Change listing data
BEGIN
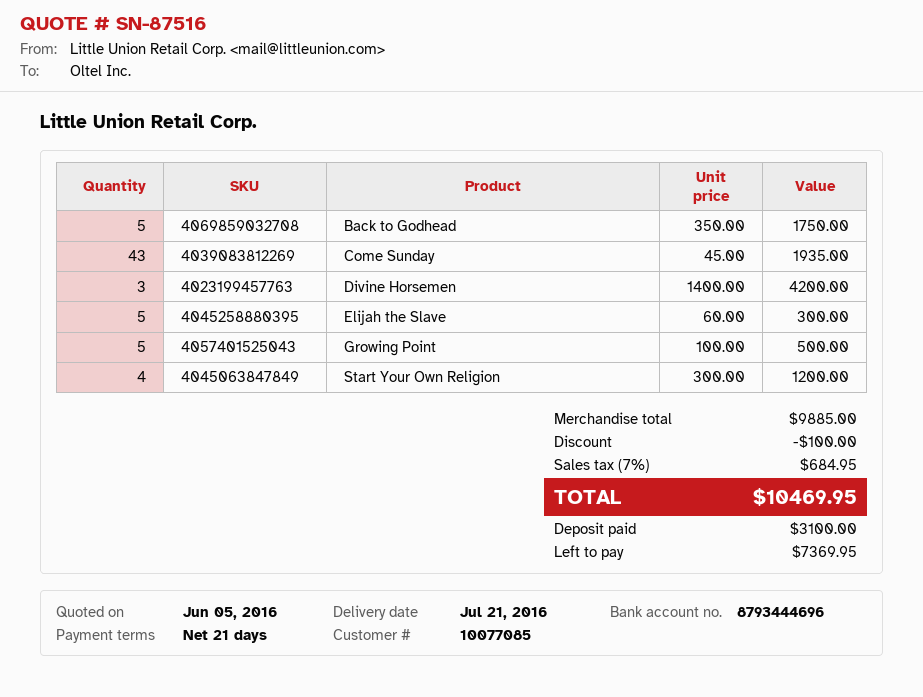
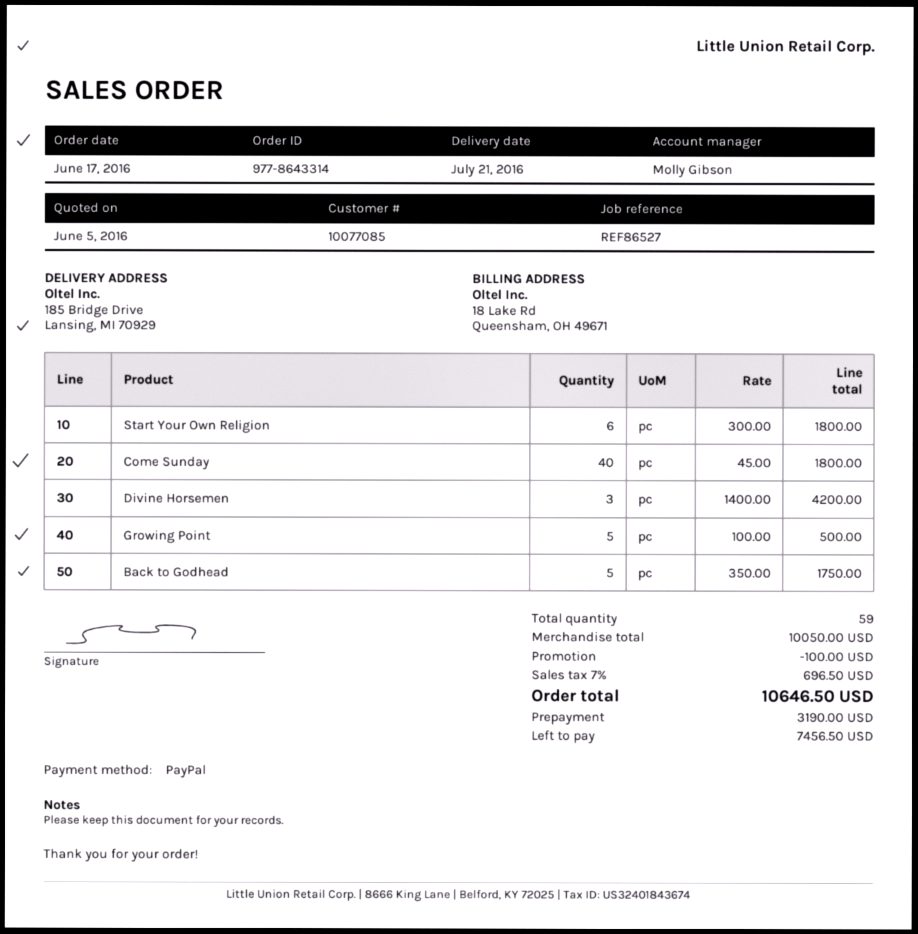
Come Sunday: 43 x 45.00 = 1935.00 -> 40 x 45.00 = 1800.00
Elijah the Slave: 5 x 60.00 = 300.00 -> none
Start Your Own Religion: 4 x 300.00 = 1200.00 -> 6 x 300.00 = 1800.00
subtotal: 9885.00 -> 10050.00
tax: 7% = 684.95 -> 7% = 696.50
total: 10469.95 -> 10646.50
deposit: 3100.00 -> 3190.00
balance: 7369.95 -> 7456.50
END
BEGIN
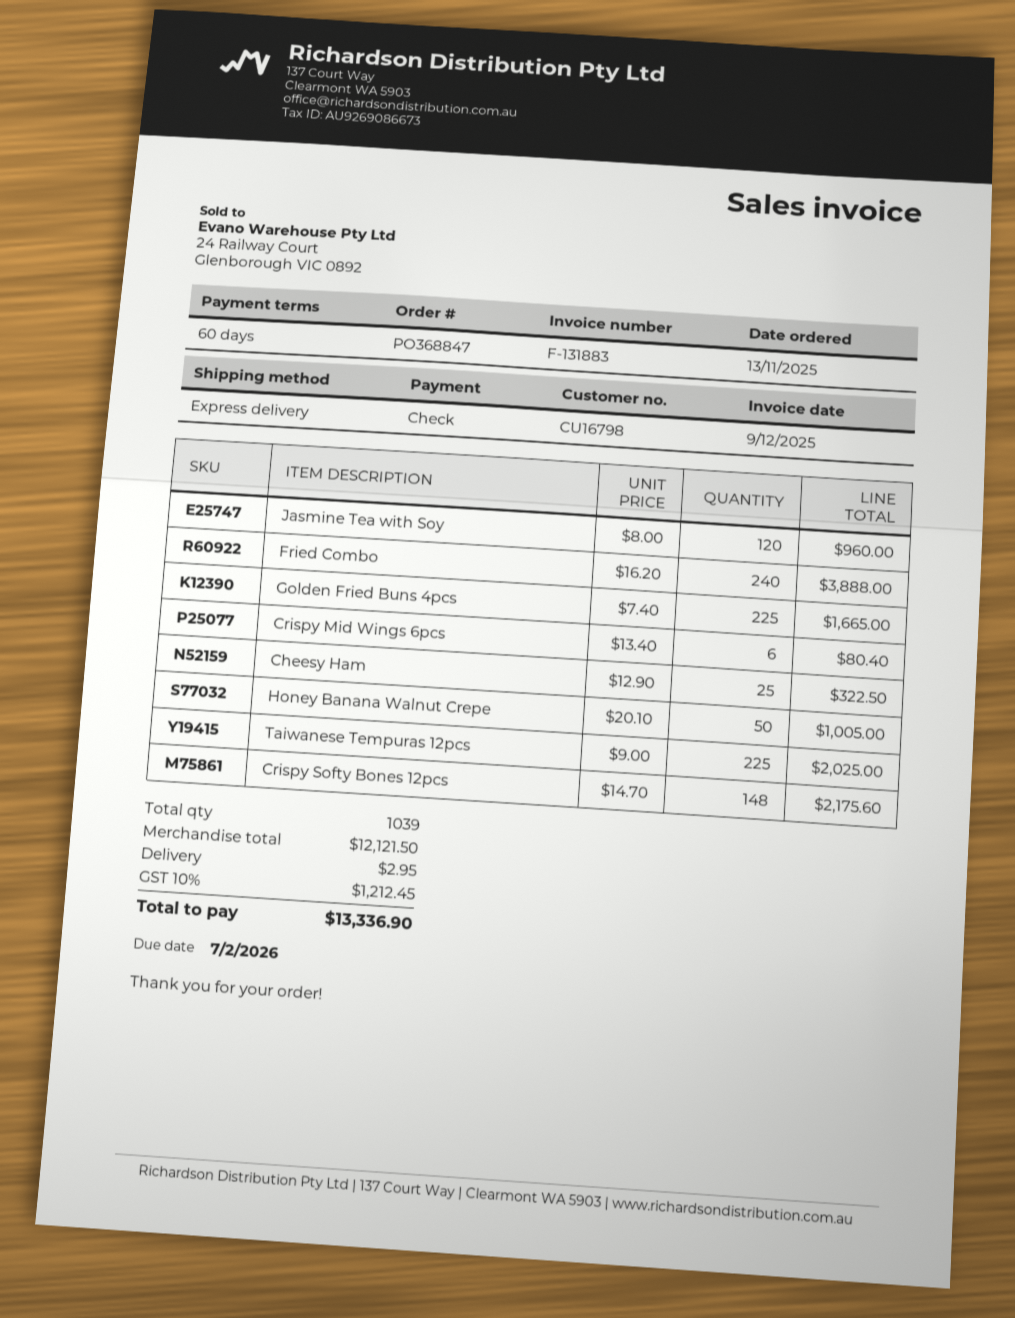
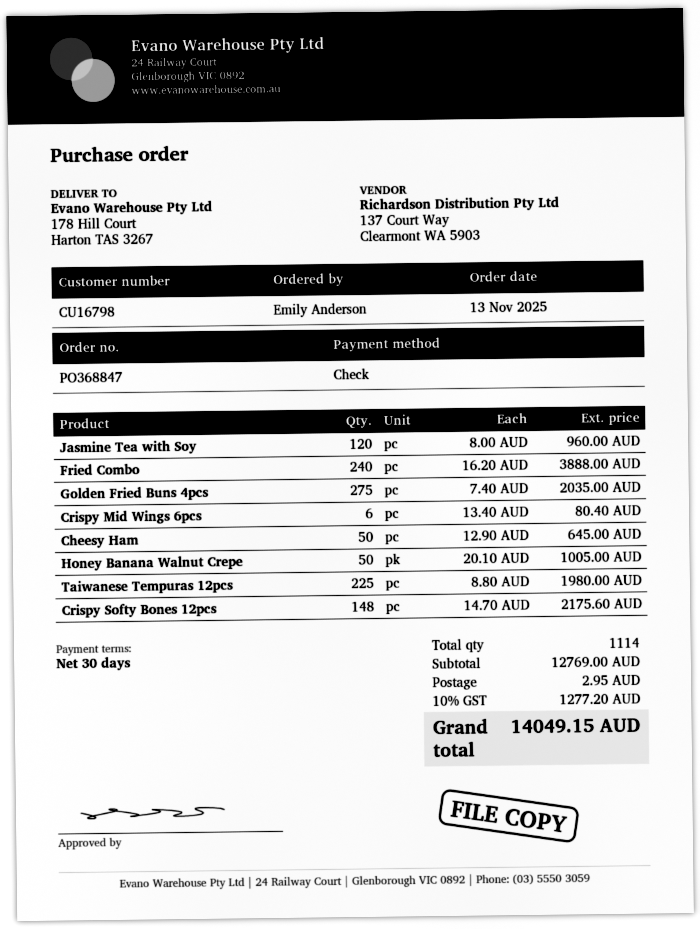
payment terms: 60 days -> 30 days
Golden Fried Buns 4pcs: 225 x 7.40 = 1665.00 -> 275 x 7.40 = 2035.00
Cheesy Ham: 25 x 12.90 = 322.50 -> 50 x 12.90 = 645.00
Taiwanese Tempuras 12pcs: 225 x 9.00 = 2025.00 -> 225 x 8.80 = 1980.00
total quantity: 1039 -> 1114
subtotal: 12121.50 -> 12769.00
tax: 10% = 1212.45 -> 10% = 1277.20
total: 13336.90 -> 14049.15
END
BEGIN
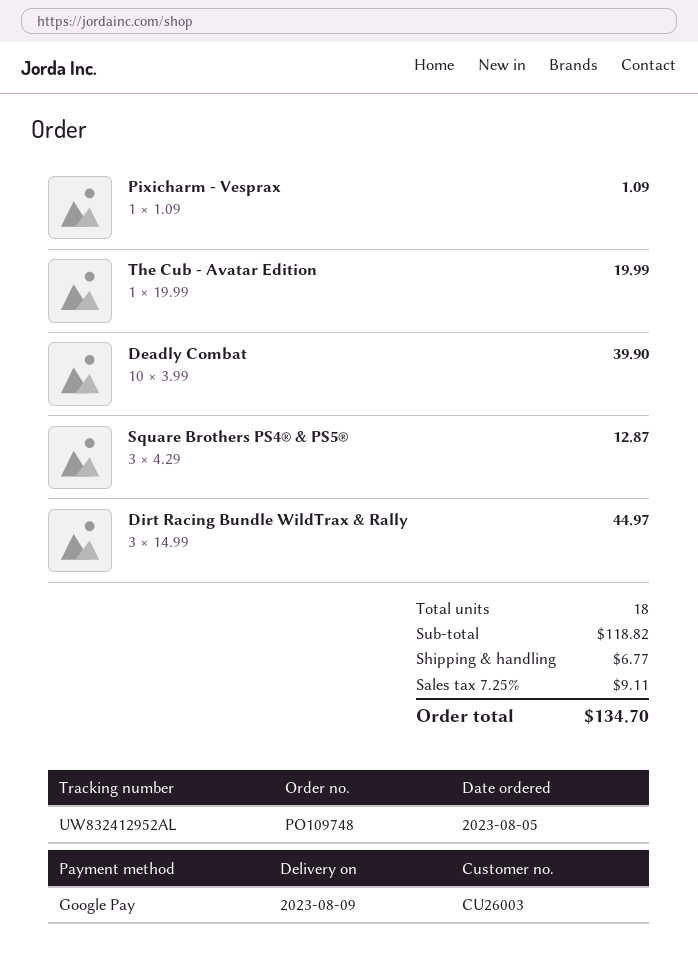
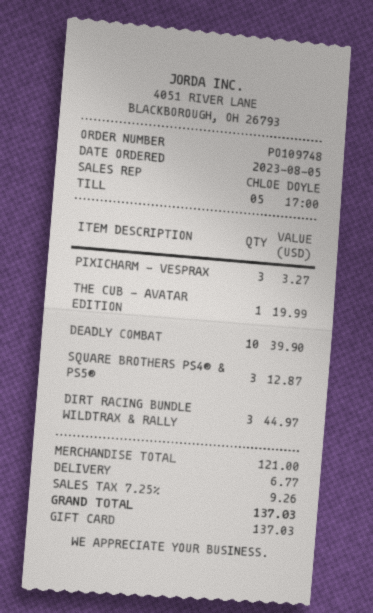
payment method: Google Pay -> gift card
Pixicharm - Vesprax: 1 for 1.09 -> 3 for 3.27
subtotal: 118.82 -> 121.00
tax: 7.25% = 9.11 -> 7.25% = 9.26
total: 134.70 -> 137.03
END
## Exercise brief
Transcribe the records above from the line holding "Come Sunday: 43" down to the line holding "balance: 7369.95 -> 7456.50", inclusive, without adding anything.

## Output of the task
Come Sunday: 43 x 45.00 = 1935.00 -> 40 x 45.00 = 1800.00
Elijah the Slave: 5 x 60.00 = 300.00 -> none
Start Your Own Religion: 4 x 300.00 = 1200.00 -> 6 x 300.00 = 1800.00
subtotal: 9885.00 -> 10050.00
tax: 7% = 684.95 -> 7% = 696.50
total: 10469.95 -> 10646.50
deposit: 3100.00 -> 3190.00
balance: 7369.95 -> 7456.50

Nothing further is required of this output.